Using forEach method

Now that the elements are in an iterable collection, we can use the forEach method to loop through them:

    // for(var i=0; i<ca.length; i++){
    //     ca[i].innerHTML = syntaxHighlight(ca[i].innerHTML);
    // }
    ca.forEach(function (code) {
        code.innerHTML = syntaxHighlight(code.innerHTML);
    });

Trying different regular expressions

I notice that the regular expressions are duplicating some things such as &lt;. Can they be included in the capture group?

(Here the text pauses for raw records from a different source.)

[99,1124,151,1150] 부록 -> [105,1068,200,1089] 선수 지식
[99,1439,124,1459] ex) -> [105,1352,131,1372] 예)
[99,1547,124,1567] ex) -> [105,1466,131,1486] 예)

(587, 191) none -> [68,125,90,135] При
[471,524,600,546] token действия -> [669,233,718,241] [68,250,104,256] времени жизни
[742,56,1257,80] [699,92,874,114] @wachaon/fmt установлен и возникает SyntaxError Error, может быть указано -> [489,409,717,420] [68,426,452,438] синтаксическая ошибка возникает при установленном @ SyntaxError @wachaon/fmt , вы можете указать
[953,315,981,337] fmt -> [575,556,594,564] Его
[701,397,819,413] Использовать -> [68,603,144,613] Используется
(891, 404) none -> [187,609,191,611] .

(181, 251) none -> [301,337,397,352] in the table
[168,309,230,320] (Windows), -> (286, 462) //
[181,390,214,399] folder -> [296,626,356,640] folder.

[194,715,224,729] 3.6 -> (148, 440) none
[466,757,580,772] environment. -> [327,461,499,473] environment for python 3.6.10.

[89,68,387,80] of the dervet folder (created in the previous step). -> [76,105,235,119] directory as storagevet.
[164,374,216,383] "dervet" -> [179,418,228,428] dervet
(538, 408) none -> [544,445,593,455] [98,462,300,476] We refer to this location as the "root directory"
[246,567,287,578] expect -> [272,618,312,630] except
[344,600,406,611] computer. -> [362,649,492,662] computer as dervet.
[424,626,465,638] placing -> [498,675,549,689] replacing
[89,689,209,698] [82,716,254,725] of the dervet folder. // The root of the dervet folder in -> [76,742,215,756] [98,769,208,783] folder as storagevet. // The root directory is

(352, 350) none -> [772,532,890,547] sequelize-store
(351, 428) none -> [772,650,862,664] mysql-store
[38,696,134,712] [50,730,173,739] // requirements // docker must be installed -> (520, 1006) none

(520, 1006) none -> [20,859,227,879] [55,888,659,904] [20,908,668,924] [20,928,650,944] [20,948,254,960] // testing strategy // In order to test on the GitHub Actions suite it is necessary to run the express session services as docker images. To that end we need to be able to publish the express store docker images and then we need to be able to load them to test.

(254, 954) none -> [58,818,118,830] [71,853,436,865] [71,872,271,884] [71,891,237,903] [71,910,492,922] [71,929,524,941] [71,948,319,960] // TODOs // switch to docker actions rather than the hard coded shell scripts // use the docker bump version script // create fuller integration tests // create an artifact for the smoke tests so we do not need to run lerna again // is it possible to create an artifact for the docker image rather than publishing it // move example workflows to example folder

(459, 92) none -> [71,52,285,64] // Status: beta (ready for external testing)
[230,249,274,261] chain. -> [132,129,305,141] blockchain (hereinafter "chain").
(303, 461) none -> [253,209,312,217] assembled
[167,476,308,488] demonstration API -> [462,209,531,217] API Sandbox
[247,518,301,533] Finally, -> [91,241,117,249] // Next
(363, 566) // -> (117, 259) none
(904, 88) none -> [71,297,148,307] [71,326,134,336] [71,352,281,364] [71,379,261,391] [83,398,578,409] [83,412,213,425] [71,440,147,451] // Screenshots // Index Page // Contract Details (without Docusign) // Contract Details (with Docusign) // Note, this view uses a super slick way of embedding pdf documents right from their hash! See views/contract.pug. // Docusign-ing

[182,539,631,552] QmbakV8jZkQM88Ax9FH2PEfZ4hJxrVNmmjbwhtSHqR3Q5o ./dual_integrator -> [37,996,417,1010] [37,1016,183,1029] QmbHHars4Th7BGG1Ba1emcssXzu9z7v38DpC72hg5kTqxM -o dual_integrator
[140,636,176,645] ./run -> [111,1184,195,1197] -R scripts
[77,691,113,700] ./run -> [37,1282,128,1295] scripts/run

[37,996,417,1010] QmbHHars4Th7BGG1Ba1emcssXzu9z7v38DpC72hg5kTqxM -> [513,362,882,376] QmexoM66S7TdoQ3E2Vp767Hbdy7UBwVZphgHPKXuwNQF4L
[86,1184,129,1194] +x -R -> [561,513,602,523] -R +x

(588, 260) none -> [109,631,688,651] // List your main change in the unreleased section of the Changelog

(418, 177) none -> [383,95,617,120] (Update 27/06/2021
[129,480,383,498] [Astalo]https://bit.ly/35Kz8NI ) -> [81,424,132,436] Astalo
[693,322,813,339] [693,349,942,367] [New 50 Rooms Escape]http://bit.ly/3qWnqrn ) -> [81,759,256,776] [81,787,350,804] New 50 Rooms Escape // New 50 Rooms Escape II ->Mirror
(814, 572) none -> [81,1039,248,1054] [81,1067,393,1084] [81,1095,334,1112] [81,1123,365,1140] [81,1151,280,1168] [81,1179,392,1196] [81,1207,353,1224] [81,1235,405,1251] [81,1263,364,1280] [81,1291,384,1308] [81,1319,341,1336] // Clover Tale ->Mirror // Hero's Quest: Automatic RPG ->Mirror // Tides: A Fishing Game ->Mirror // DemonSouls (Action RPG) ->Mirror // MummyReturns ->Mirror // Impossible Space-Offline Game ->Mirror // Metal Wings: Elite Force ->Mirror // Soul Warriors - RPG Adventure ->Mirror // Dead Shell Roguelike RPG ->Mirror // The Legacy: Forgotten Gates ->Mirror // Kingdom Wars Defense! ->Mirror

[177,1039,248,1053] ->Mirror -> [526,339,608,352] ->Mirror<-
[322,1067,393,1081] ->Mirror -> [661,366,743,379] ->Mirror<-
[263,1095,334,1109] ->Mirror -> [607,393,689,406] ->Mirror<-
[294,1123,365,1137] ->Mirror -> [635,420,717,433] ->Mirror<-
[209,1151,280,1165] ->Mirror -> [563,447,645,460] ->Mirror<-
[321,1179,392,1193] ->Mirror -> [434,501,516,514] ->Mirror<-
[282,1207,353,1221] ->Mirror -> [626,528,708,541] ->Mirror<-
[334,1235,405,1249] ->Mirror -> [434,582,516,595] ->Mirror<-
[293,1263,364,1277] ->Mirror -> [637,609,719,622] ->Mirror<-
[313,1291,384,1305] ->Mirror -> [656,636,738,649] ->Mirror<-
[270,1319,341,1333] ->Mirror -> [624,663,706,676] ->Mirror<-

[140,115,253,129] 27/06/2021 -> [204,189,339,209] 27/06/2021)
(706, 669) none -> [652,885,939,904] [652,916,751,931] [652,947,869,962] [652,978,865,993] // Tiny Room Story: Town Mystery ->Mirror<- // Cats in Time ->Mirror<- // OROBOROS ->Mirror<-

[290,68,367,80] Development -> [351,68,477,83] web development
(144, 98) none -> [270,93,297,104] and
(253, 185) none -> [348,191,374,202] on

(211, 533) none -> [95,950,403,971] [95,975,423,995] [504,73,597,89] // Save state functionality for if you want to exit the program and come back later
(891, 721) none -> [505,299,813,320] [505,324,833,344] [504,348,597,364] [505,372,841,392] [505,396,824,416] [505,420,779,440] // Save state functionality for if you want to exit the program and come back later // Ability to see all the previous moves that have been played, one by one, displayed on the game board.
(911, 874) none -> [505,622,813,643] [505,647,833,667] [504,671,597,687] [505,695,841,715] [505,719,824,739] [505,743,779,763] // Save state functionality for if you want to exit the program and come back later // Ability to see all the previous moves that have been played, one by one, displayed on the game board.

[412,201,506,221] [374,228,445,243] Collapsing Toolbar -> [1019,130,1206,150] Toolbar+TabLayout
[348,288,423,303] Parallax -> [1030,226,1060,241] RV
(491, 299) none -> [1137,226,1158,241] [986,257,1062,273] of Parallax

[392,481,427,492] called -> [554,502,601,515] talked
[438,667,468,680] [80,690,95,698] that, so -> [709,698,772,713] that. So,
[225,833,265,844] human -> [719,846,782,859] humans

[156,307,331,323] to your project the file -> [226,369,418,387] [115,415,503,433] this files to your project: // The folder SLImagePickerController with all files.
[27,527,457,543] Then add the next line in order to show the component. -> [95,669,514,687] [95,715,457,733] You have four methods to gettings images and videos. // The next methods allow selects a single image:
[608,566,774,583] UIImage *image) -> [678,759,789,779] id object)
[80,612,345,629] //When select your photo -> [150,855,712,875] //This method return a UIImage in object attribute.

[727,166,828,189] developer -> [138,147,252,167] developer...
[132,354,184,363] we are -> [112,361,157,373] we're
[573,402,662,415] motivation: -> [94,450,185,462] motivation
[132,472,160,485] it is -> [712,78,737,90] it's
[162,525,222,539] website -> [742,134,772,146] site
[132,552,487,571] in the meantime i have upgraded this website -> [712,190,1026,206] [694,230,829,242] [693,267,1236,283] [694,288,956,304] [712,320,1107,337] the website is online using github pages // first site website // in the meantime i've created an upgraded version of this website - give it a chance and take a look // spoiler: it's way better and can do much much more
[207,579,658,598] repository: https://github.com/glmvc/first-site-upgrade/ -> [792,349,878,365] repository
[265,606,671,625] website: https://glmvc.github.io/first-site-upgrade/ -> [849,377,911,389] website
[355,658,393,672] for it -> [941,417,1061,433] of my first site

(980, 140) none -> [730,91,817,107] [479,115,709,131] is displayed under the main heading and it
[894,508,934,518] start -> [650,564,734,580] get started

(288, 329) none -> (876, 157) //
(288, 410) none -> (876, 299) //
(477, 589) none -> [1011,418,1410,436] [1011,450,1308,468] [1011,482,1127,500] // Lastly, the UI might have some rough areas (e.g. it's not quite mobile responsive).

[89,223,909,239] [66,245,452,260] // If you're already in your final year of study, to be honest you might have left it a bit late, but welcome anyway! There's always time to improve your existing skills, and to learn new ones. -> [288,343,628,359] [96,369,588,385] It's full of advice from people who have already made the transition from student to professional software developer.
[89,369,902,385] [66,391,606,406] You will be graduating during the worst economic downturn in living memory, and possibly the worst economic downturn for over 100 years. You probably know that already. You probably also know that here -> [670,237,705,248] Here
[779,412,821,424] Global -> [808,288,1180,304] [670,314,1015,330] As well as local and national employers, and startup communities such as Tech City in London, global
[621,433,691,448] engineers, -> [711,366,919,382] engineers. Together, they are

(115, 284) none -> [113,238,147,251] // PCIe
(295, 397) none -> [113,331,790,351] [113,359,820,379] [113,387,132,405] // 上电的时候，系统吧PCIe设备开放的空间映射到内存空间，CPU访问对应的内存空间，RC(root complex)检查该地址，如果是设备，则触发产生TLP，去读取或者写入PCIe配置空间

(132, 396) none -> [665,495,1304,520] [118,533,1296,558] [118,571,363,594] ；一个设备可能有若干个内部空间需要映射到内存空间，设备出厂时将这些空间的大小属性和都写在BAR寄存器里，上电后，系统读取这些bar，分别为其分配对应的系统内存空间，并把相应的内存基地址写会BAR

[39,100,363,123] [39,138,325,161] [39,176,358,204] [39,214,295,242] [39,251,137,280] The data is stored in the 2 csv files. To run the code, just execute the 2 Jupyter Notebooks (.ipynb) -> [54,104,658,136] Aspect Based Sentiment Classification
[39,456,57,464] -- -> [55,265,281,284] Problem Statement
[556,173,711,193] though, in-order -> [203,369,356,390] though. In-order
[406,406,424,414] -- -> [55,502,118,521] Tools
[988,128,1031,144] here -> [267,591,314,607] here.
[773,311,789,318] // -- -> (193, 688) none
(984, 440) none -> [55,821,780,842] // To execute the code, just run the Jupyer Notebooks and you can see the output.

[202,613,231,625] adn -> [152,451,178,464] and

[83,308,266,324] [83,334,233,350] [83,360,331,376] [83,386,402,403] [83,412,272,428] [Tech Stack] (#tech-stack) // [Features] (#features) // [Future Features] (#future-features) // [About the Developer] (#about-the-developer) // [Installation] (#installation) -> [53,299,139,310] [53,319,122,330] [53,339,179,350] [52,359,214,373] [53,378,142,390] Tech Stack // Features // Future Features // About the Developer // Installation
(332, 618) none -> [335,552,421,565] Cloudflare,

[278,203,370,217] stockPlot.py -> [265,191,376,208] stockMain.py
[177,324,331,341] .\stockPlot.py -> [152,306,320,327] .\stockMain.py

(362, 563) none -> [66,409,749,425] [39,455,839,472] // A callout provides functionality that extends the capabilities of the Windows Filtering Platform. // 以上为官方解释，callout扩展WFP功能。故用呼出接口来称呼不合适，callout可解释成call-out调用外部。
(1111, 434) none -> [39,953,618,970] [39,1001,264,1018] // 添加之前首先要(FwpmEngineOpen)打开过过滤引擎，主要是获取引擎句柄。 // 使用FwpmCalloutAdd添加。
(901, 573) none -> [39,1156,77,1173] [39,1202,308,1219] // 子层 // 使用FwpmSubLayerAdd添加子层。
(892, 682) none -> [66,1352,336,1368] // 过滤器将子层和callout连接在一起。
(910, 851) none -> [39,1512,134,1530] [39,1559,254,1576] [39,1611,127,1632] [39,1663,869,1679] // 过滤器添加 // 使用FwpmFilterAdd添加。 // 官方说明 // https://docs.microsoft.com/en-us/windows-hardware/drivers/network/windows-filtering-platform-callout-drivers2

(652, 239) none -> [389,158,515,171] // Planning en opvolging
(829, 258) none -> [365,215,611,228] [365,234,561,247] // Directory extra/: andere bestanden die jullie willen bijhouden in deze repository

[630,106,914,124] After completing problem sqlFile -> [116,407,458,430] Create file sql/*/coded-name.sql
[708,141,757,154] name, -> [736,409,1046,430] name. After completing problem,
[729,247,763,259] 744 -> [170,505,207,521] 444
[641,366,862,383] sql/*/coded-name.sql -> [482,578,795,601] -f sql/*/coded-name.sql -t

    // data = data.replace(/&lt;(.*?)&gt;/g,'<span class="code-elem">&lt;$1&gt;</span>');
    data = data.replace(/(&lt;.*?&gt;)/g,'<span class="code-elem">$1</span>');

Yes, that works well.

Can the same be done with the quotes?

    // data = data.replace(/"(.*?)"/g,'<span class="code-str">&quot;$1&quot;</span>');
    data = data.replace(/&quot;(.*?)&quot;/g,'<span class="code-str">$1</span>');

We end up with a failed assertion, because the assertion expected &quot; and instead got ".

Can we use " in the regular expression instead? No we can’t. Even when the code is stopped from working, the web browser converts &quot; into " but keeps &lt; and &gt; as they are.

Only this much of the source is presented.